Reusing Apps Between Teams and Environments Through Containers

This was my speech for the WeAreDevelopers Container Day on February 3rd, 2021. The talk will feature a live demo showing how to build, optimize, and distribute containers to be reused in as many environments as possible, 100% based on the experience of the VSHN team.

Introduction

Thanks a lot everyone for attending this presentation, and thanks to the WeAreDevelopers team for having me today on this stage. My name is Adrian Kosmaczewski, I am in charge of Developer Relations at VSHN, the DevOps Company located in Zürich, Switzerland.

When organizations start using containers, they usually see them primarily as a lightweight virtual machine. Developers find it easy to learn how to write Dockerfiles, and Operation teams appreciate being able to start and stop them quickly and with low requirements. As time passes, the usual path for those organizations consists in assembling larger applications in Docker Compose, and finally to migrate those apps to Kubernetes.

But this is not the focus of our meeting today. In this talk I will show you how containers are used inside VSHN to not only run cloud native applications, but also to share internal tools in companies

The Challenge of Internal Tools

In the latest “State of Internal Tools” report by Retool,

More than 80% of respondents said that internal tools are critical to their company’s operational success.

However,

Despite how important internal tooling is, teams still struggle to get the buy in they need: more than half of respondents indicated that one of their biggest problems building internal tools is that they don’t have enough time or resources to get the job done.

We at VSHN have lots of internal tools and our teams have to juggle between the maintenance of our own customer’s systems, which is our core business, and maintaining and keeping updated the myriad tools that we use every and each day. Most of those custom tools are command-line based.

To make things a bit more complex, each VSHNeer can choose their preferred operating system, and this means that our technical teams feature users running various Linux distributions (the vast majority, using Ubuntu, Arch, Fedora, and others), Macs, and even Windows PCs.

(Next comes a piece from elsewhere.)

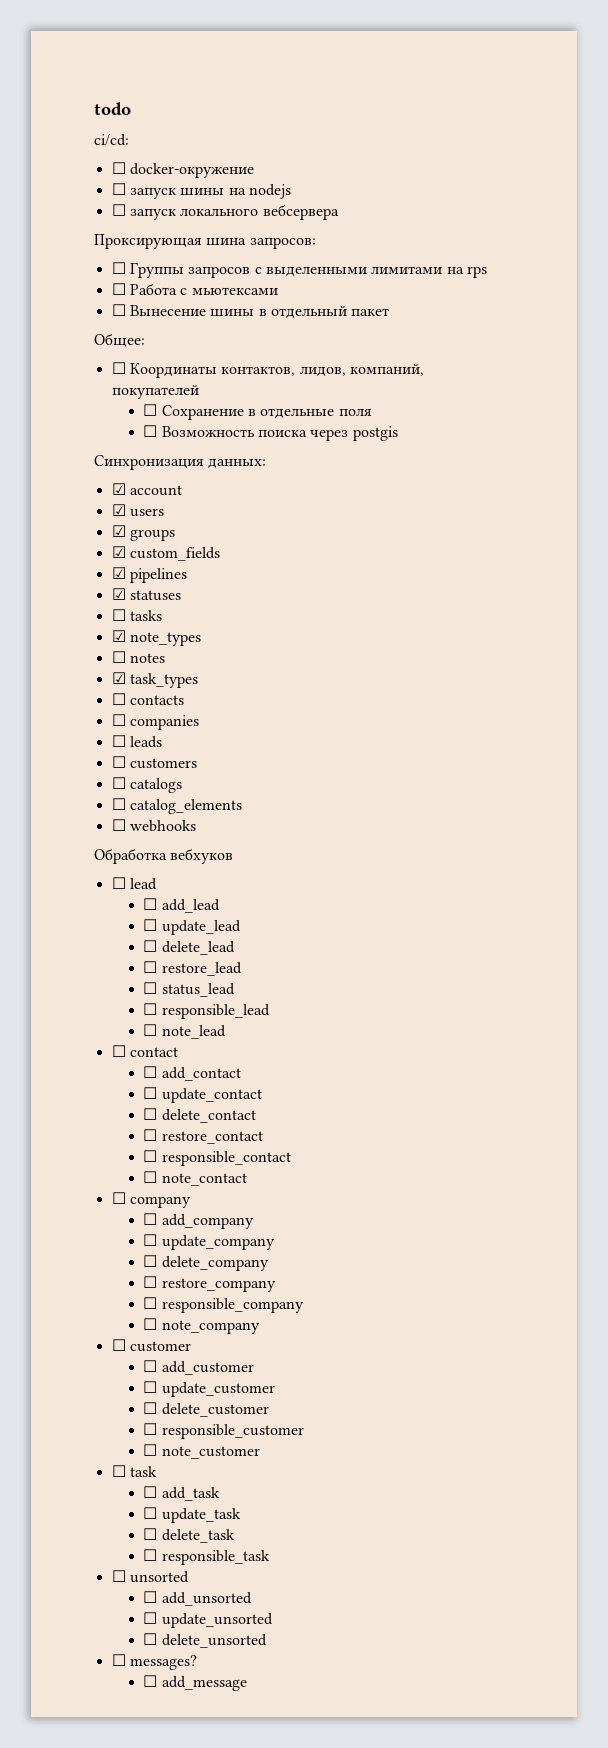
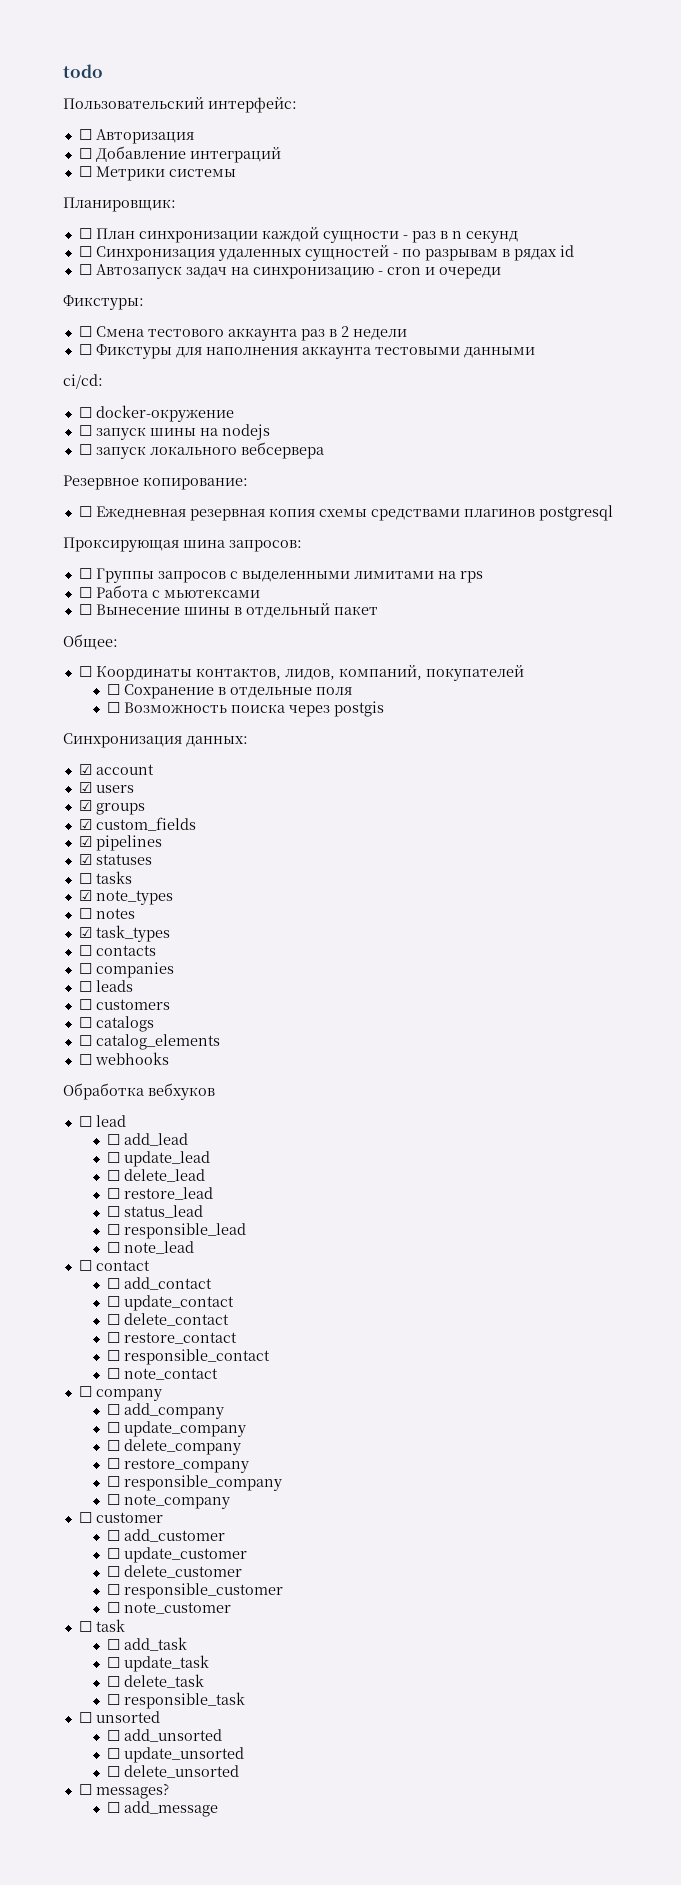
(131, 109) none -> [63,97,297,113] [78,129,194,144] [78,146,281,163] [78,166,236,181] [63,197,176,212] [78,227,518,243] [78,245,574,261] [78,264,501,279] [63,295,144,310] [78,326,407,341] [78,344,535,359] // Пользовательский интерфейс: // ☐ Авторизация // ☐ Добавление интеграций // ☐ Метрики системы // Планировщик: // ☐ План синхронизации каждой сущности - раз в n секунд // ☐ Синхронизация удаленных сущностей - по разрывам в рядах id // ☐ Автозапуск задач на синхронизацию - cron и очереди // Фикстуры: // ☐ Смена тестового аккаунта раз в 2 недели // ☐ Фикстуры для наполнения аккаунта тестовыми данными
(339, 212) none -> [63,475,248,490] [78,505,613,521] // Резервное копирование: // ☐ Ежедневная резервная копия схемы средствами плагинов postgresql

We also use the best possible programming language for the job; we have internal tools written in Go, C++ , Java, Python, and JavaScript; each has its own requirement, libraries, workflows, and ecosystem.

Go, C and C++ are great languages for multi-platform command-line tools, but to build them, they require a certain degree of knowledge that not all teams might have.

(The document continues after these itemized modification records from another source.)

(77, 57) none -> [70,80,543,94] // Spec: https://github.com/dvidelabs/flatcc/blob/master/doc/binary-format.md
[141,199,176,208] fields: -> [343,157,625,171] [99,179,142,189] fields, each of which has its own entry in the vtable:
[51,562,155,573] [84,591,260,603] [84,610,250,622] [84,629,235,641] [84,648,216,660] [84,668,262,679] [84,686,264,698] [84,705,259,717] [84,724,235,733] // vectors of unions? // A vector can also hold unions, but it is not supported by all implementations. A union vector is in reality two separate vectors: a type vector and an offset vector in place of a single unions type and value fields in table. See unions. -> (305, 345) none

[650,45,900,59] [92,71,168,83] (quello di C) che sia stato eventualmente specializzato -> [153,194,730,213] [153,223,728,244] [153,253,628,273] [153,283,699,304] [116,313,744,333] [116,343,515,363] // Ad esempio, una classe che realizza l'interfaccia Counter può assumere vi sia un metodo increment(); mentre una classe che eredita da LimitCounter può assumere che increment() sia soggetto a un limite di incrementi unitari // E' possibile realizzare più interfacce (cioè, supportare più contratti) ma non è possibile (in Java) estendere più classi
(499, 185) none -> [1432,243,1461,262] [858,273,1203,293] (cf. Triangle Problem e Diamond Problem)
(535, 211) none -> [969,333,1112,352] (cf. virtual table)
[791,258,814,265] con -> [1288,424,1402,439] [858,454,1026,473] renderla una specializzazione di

On the other hand, languages like Ruby, Python, and JavaScript have a great library ecosystem, which make them a fantastic choice for prototyping and releasing new features faster. But they require quite a bit of knowledge in terms of libraries, runtimes, and even language versions.

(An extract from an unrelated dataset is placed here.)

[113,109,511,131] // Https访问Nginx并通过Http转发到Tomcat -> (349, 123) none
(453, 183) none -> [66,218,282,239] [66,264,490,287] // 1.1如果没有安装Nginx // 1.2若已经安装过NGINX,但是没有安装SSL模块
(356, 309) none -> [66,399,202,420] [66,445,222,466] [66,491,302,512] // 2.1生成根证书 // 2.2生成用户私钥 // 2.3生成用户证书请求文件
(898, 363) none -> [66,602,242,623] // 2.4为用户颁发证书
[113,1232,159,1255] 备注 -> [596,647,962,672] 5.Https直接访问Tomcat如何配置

To make matters more complicated, some tools require custom configuration and resources: fonts, styles, images, default configuration files. All of this increases the chances for something to go wrong during installation or runtime.

And to top it off, we need to reuse that knowledge in CI/CD pipelines ; after all, that is one of the core pillars of DevOps, and our slogan is, quite literally, “The DevOps Company”. We have to eat our own dogfood.

Our challenge, then, was to find a way to share tools and knowledge with one another and with other systems, with the least possible amount of friction. And for that, we have chosen containers.

Sharing with users in other platforms

The first challenge is then to reuse tools with users in other platforms. To illustrate how containers help us do that, I have created a small TypeScript application. I have chosen to show an example in the Node.js / JavaScript ecosystem, because this is arguably the one with the highest headache per minute ratio in the industry.

TypeScript is a language that compiles to JavaScript, which means that we need quite a bit of infrastructure to first compile the application, and then to run it. Lots of dependencies, and lots of “downloading the internet”; we live in the times of npm , which has taken the crown from mvn in the past decade.

The project I’m going to show is called “Greeter”; it is a very simple command-line tool that greets the user on the command line using various characters: Snoopy, R2-D2, a cat, and many more. Characters can “talk” or “think”, that is, their text bubbles change depending on the context.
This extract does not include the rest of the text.